Warnstreiks im Krankenhaus - das hat es noch nie gegeben. Entsprechend vorsichtig agiert die ÖTV. „Die Versorgung der Patienten darf durch einen Streik auf keinen Fall gefährdet werden.“ Intensivstationen und Erste-Hilfe-Ambulanzen wurden erst gar nicht in die Warnstreiks mit einbezogen. Auf den restlichen Stationen schrumpfte der sonstige Hexenkessel zur Sparflamme. „Selbstverständlich erhalten Zucker-Patienten ihre lebensnotwendigen Spritzen“, betont Schwester Edith. Akut-Kranke werden weiterhin sofort und umfassend versorgt. Aber sonst - kein Telefon, keine ärztlichen Anweisungen, nur hin und wieder dringt das Schlurfen von Pantoffeln vom Flur herüber. Schwester Barbara allerdings, trotzdem sie den Warnstreik vehement unterstützt, erscheint die Stille trügerisch: „Was wir jetzt während des Warnstreiks nicht machen, müssen wir doch hinterher nachholen.“ Sie jedenfalls fühle sich dazu „moralisch verpflichtet“. Die Schwestern erhoffen sich noch mehr Unterstützung von der ÖTV, damit sie ihre Bedenken besprechen und derartige Warnstreiks besser organisieren können. „Zwischen Tür und Angel geht das im Krankenhaus nicht.“

Die ÖTV hat auf diesen Wunsch bereits reagiert. Sie erstellte ein Papier, aus dem hervorgeht, wie die Versorgung der Patienten während eines Warnstreiks sicherzustellen sei. „Wir hoffen aber, daß wir darauf nicht mehr zurückgreifen müssen, sondern daß die Arbeitgeber nun bundesweit von ihrer harten Linie abweichen“, so Bodo Fast, Gewerkschaftssekretär der ÖTV für den Krankenhausbereich.

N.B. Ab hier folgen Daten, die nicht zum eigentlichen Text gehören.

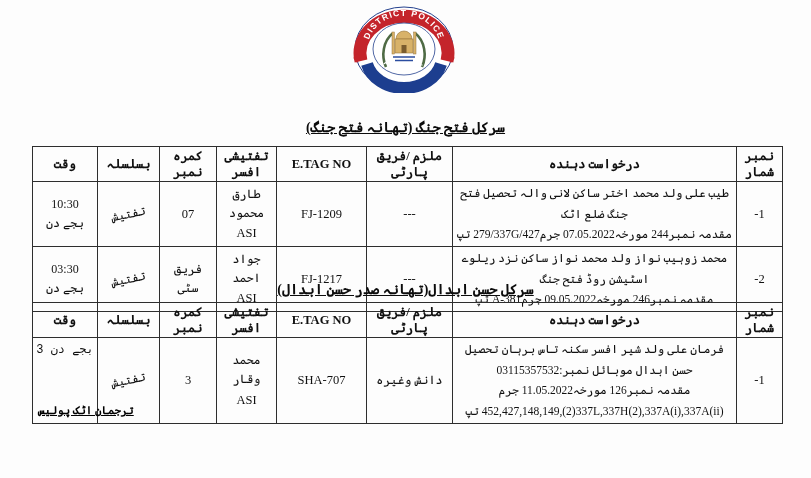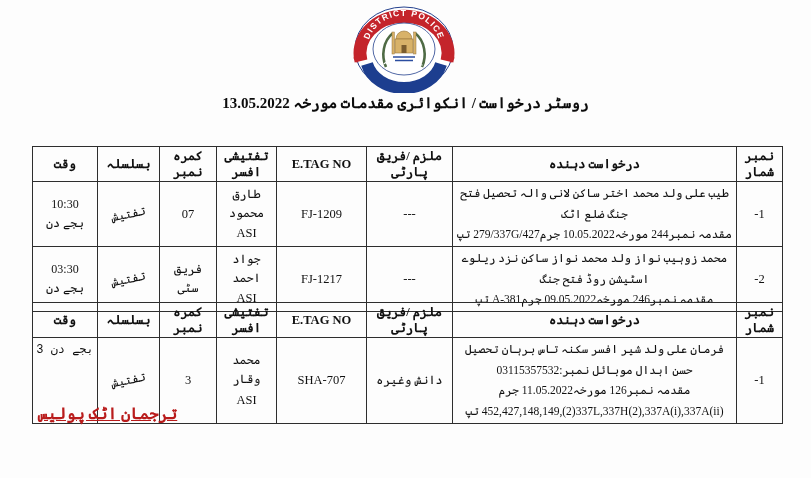--- a/index.html
+++ b/index.html
@@ -77,7 +77,6 @@
     </svg>
   </div>
 
-  <div class="doc-title">روسٹر درخواست / انکوائری مقدمات مورخہ 13.05.2022</div>
 
 
   <div class="tbl-wrap tbl-1">

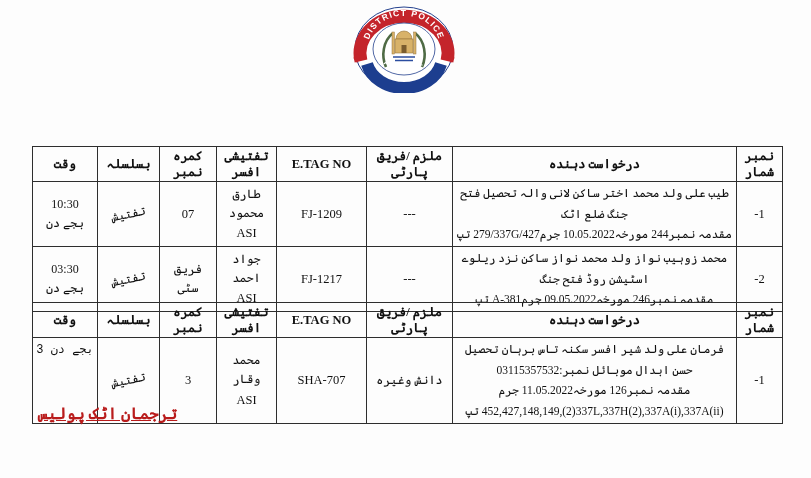--- a/index.html
+++ b/index.html
@@ -78,6 +78,7 @@
   </div>
 
 
+  <div class="section-heading section-1">سرکل فتح جنگ (تھانہ فتح جنگ)</div>
 
   <div class="tbl-wrap tbl-1">
     <table>

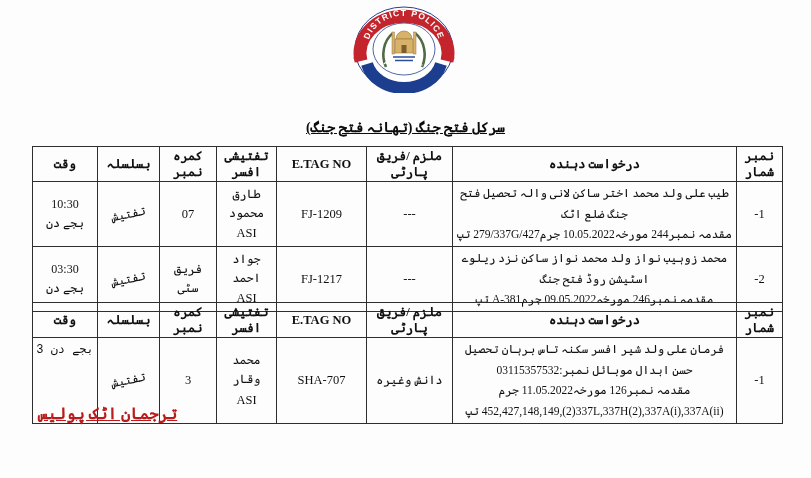--- a/index.html
+++ b/index.html
@@ -107,7 +107,7 @@
         <td class="cell-serial">1-</td>
         <td class="cell-applicant">
           <div>طیب علی ولد محمد اختر ساکن لانی والہ تحصیل فتح جنگ ضلع اٹک</div>
-          <div>مقدمہ نمبر244 مورخہ10.05.2022 جرم279/337G/427 تپ</div>
+          <div>مقدمہ نمبر244 مورخہ07.05.2022 جرم279/337G/427 تپ</div>
         </td>
         <td class="cell-etag">---</td>
         <td class="cell-etag">FJ-1209</td>

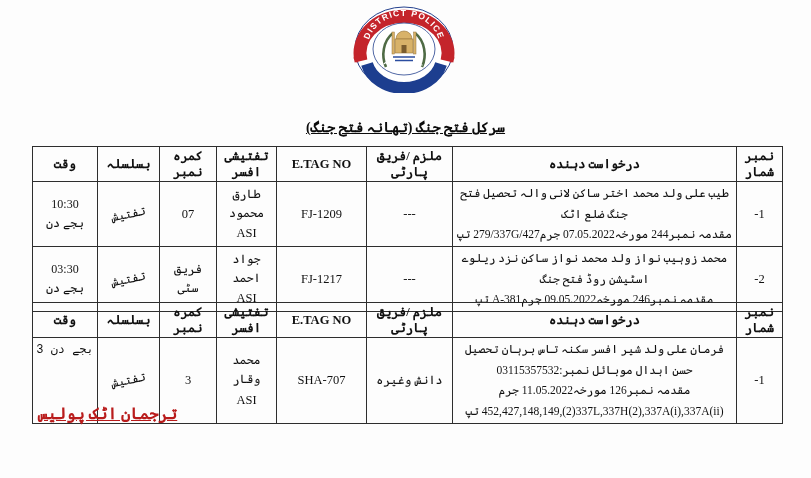--- a/index.html
+++ b/index.html
@@ -148,6 +148,7 @@
       </table>
   </div>
 
+  <div class="section-heading section-2">سرکل حسن ابدال(تھانہ صدر حسن ابدال)</div>
 
   <div class="tbl-wrap tbl-2">
     <table>

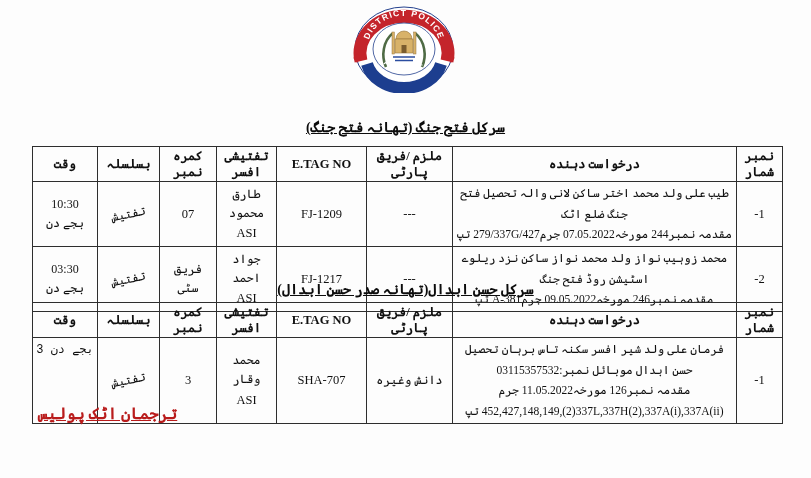--- a/index.html
+++ b/index.html
@@ -40,7 +40,7 @@
   .ltr-line{direction:ltr;unicode-bidi:isolate;}
   .footer-sign{
     position:absolute;left:38px;top:404px;direction:rtl;
-    font-size:16px;font-weight:bold;text-decoration:underline;color:#b91c1c;
+    font-size:11px;font-weight:bold;text-decoration:underline;color:#000000;
   }
 </style>
 </head>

Gespannt blickt die ÖTV jetzt auch auf den Senat. Der hatte nämlich in seinem Koalitionspapier beschlossen, zumindest in Berlin dem Pflegepersonal eine monatliche Zulage von 300 Mark zu gewähren. Wie es gestern im Gesundheitssenat jedoch hieß, befindet sich diese Zulage noch „in der Diskussion“.

Aber „Verständnis für die Sorgen der Kranken- und AltenpflegerInnen“ habe sie sehr wohl, betonte Gesundheitssenatorin Ingrid Stahmer. Die kurzzeitigen Warnstreiks des Pflegepersonals werden heute im Klinikum Steglitz und im Krankenhaus Neukölln fortgesetzt.